Mutable Indirect String Representation

When a string is indirect and not mutable, the pointer field points to the string data corresponding to the string, but there is an additional _StringOutOfLineHeader header before the string data the pointer points to. This header contains a reference count for the mutable string buffer.

This design allows the __copyinit__ for the String type to guarantee that it is O(1): it just copies three words of data, and increments the reference count if indirect and mutable. When checking to see if a string is mutable, the data is copied to a new buffer when the pointer is to an immutable string or when it points to a shared buffer. This has no performance impact for short strings (an important common case) and has very low overhead for anything else.

Unicode support

TOWRITE.

Other design topics

This section contains implementation details about the String type that may be non-obvious.

References to constant strings

As mentioned in the "indirect" representation section, the pointer of an indirect string may refer to static constant data when the capacity is 0. This optimization is important because string literals are very common, and we don't want users to have to worry about use of String vs StaticString for optimization purposes: most APIs should just take String for consistency and generality.

There is another reason we set the capacity to 0. This ensures that any attempt to append or access will immediately reallocate without extra checks. This is a minor optimization and simplification of code, but it means that static constant strings will have capacity=0 but have length=n where n > 0.

Construction from short constant strings (like "foo") loads the string data at String construction time, which keeps usage of the string direct where possible.

Mutable String Views

The String type may contain pointers to static-constant memory, but nevertheless it is sometimes important to provides mutable slice and mutable pointer access to the underlying string data. We do this by making lazy (on-demand) copies of immutable data when the client needs a mutable view.

However, internal-mutation is somewhat rare - the most common string mutation method is a simple append, and that often needs to reallocate the string. We want to constrain the API so we don't make unnecessary copies, so we split these API's into non-mutating with short names e.g. str.unsafe_ptr() and provide explicit mutable access with _mut suffixed version of these:

def test_copy():
    var s0 = String("find")
    var s1 = String(s0)       # Maintains a pointer to immutable memory
    s1.unsafe_ptr_mut()[3] = ord("e")
    assert_equal("find", s0)
    assert_equal("fine", s1)

This keeps the common case fast and simple and avoids allocating memory in many cases. See the test_string.mojo unit test for more details.

'nul' terminated string support

Mojo is a pragmatic language and needs to interoperate with existing C APIs, and many of them accept nul-terminated strings. To do so, String provides a str.unsafe_cstr_ptr() method that will produce an UnsafePointer that is guaranteed to be nul terminated.

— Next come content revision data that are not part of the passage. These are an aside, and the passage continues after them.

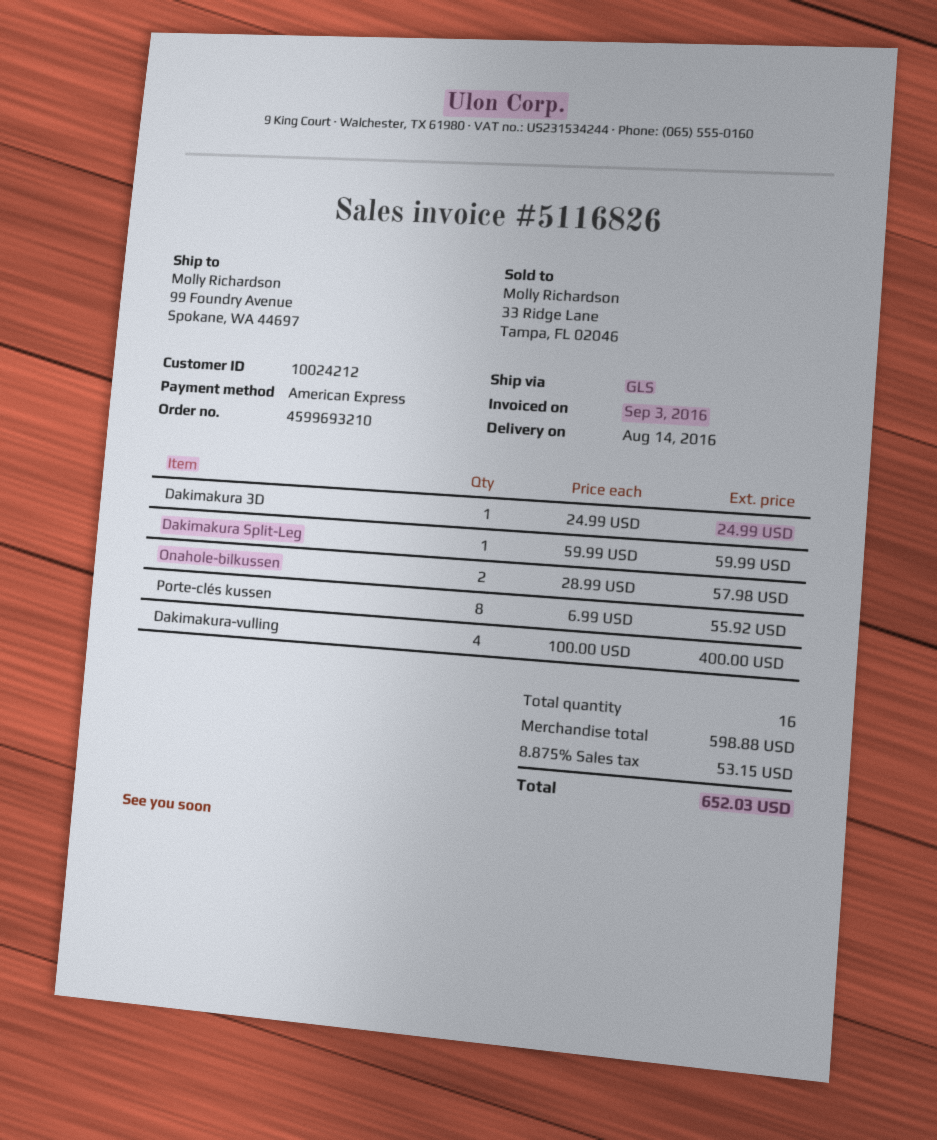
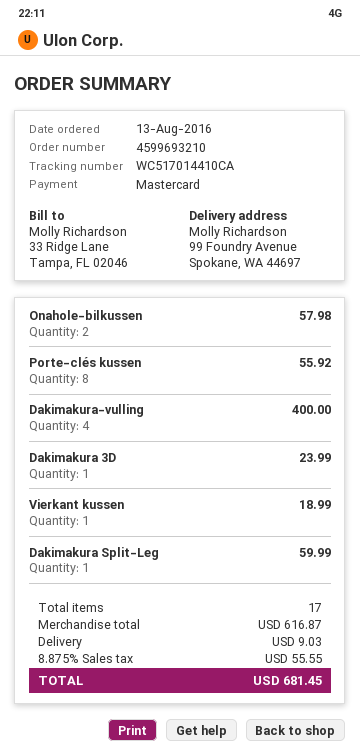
payment method: American Express -> Mastercard
Dakimakura 3D: 1 for 24.99 -> 1 for 23.99
Vierkant kussen: none -> 1 for 18.99
total quantity: 16 -> 17
subtotal: 598.88 -> 616.87
shipping: none -> 9.03
tax: 8.875% = 53.15 -> 8.875% = 55.55
total: 652.03 -> 681.45

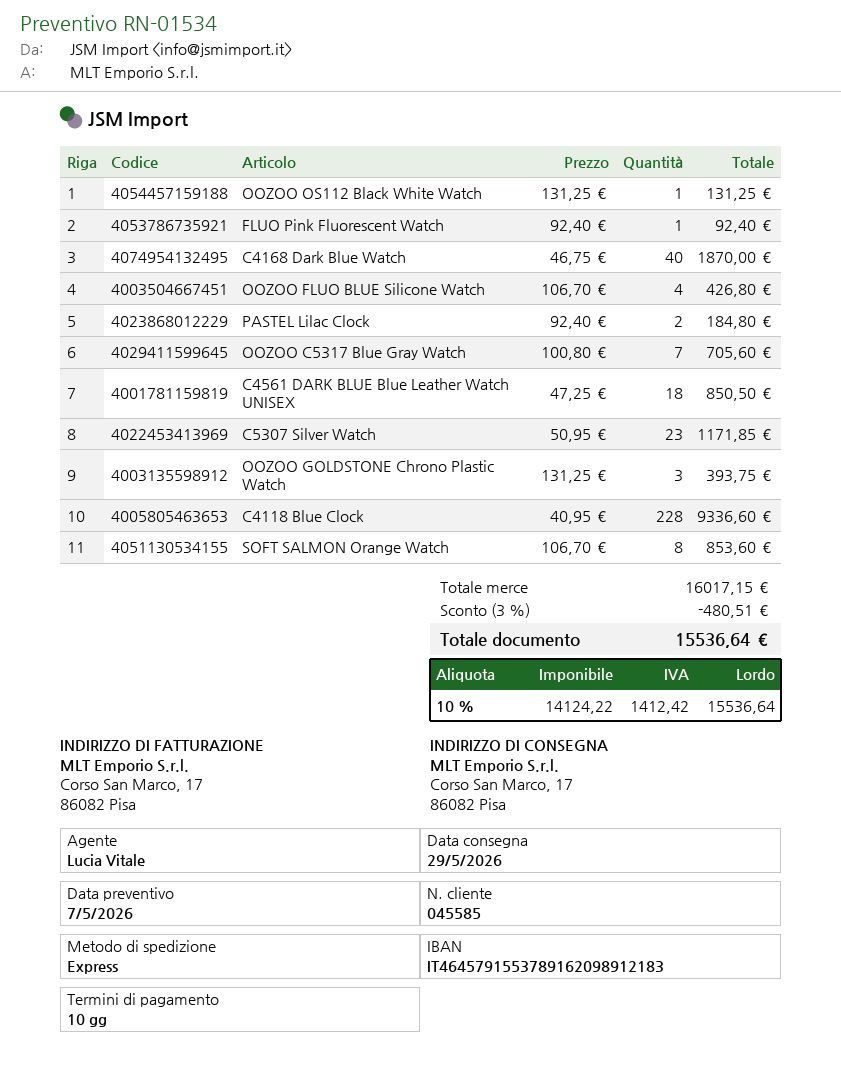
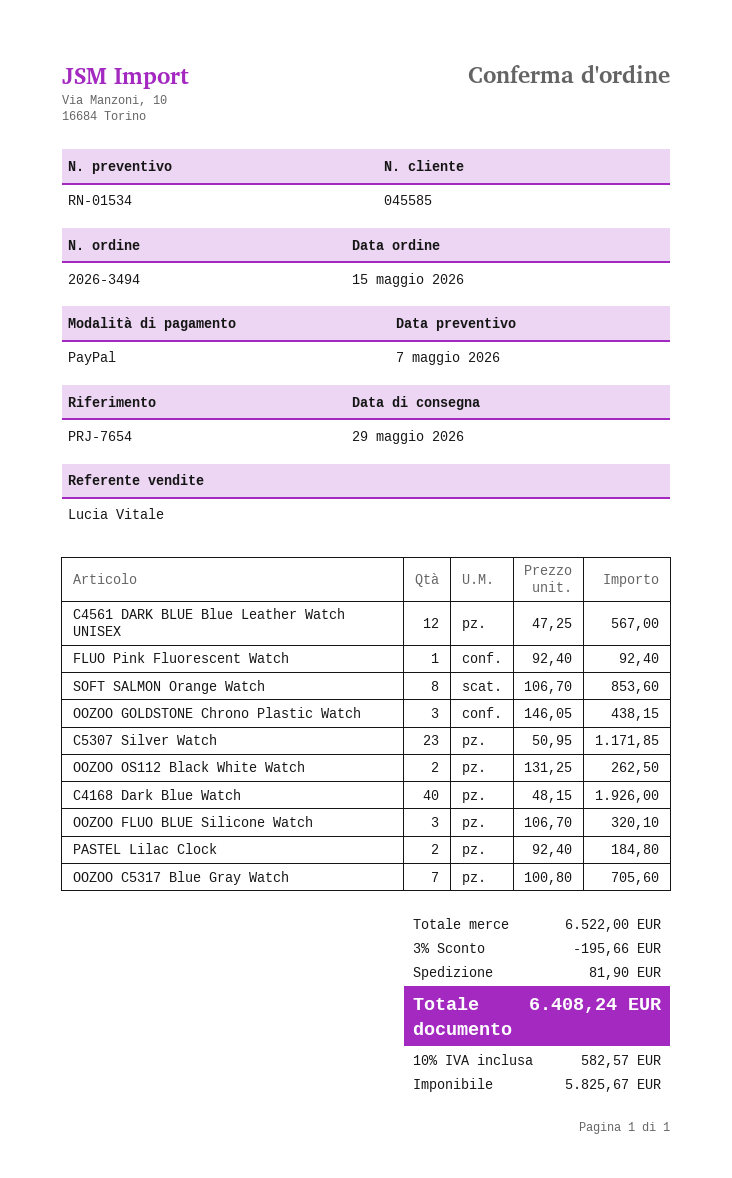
OOZOO OS112 Black White Watch: 1 x 131.25 = 131.25 -> 2 x 131.25 = 262.50
C4168 Dark Blue Watch: 40 x 46.75 = 1870.00 -> 40 x 48.15 = 1926.00
OOZOO FLUO BLUE Silicone Watch: 4 x 106.70 = 426.80 -> 3 x 106.70 = 320.10
C4561 DARK BLUE Blue Leather Watch UNISEX: 18 x 47.25 = 850.50 -> 12 x 47.25 = 567.00
OOZOO GOLDSTONE Chrono Plastic Watch: 3 x 131.25 = 393.75 -> 3 x 146.05 = 438.15
C4118 Blue Clock: 228 x 40.95 = 9336.60 -> none
subtotal: 16017.15 -> 6522.00
discount: 3% = 480.51 -> 3% = 195.66
shipping: none -> 81.90
net: 14124.22 -> 5825.67
tax: 10% = 1412.42 -> 10% = 582.57
total: 15536.64 -> 6408.24

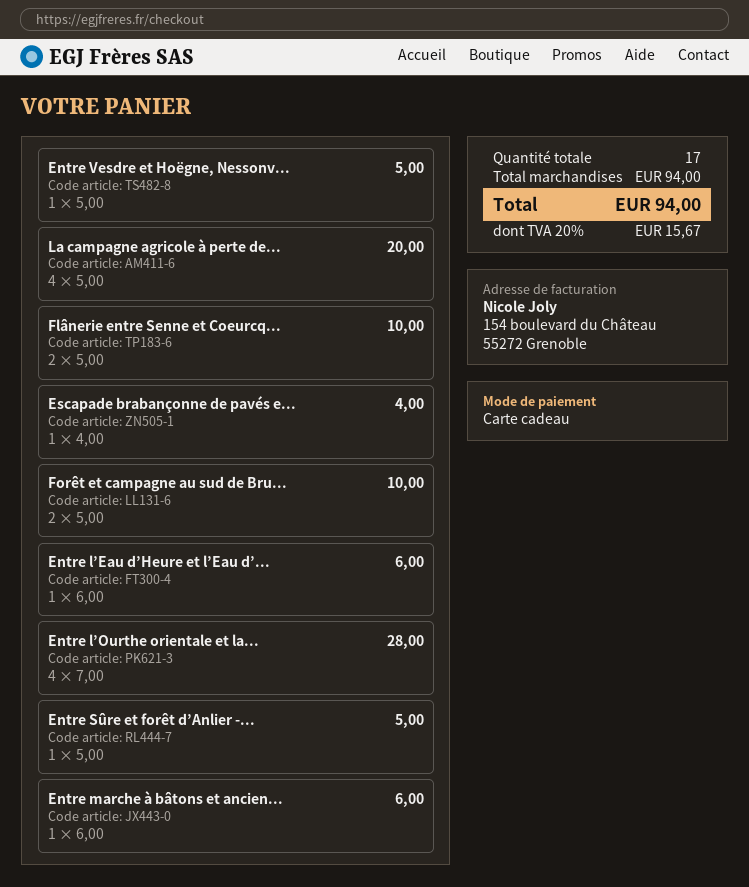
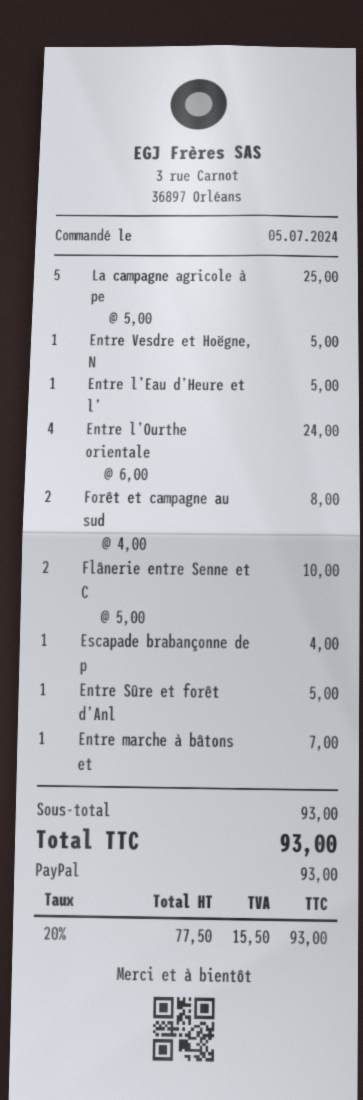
payment method: gift card -> PayPal
La campagne agricole à perte de...: 4 x 5.00 = 20.00 -> 5 x 5.00 = 25.00
Forêt et campagne au sud de Bru...: 2 x 5.00 = 10.00 -> 2 x 4.00 = 8.00
Entre l’Eau d’Heure et l’Eau d’...: 1 x 6.00 = 6.00 -> 1 x 5.00 = 5.00
Entre l’Ourthe orientale et la...: 4 x 7.00 = 28.00 -> 4 x 6.00 = 24.00
Entre marche à bâtons et ancien...: 1 x 6.00 = 6.00 -> 1 x 7.00 = 7.00
subtotal: 94.00 -> 93.00
tax: 20% = 15.67 -> 20% = 15.50
total: 94.00 -> 93.00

Nul termination is a bit of a nuisance: it makes appending to strings slower, it prevents referring to slices into the middle of static strings, it can be incorrect if the string contains an embedded nul, and it is unnecessary for the vast majority of strings. Nevertheless, this is still an important feature for String to provide support for.

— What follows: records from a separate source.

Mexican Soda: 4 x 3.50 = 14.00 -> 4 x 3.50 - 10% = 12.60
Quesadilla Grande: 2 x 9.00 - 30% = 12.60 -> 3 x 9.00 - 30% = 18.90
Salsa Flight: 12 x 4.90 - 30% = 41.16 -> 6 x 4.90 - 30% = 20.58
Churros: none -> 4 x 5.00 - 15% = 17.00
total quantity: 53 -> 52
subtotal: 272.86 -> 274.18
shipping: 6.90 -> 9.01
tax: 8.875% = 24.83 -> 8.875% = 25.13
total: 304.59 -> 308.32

String's approach is to take a lazy-approach: it only guarantees nul-termination when the str.unsafe_cstr_ptr() method is called. This requires the str.unsafe_cstr_ptr() method to be a mutating method (because it can modify the underlying string data). String keeps track of whether a nul has been added to make future queries more efficient with the FLAG_HAS_NUL_TERMINATOR. The Mojo compiler guarantees that data pointed to by the StringLiteral type is always nul terminated: these guarantees work together so Mojo never needs to make a copy of a string literal when passed to a C string - it remembers the nul is there, which avoids having to mutate it.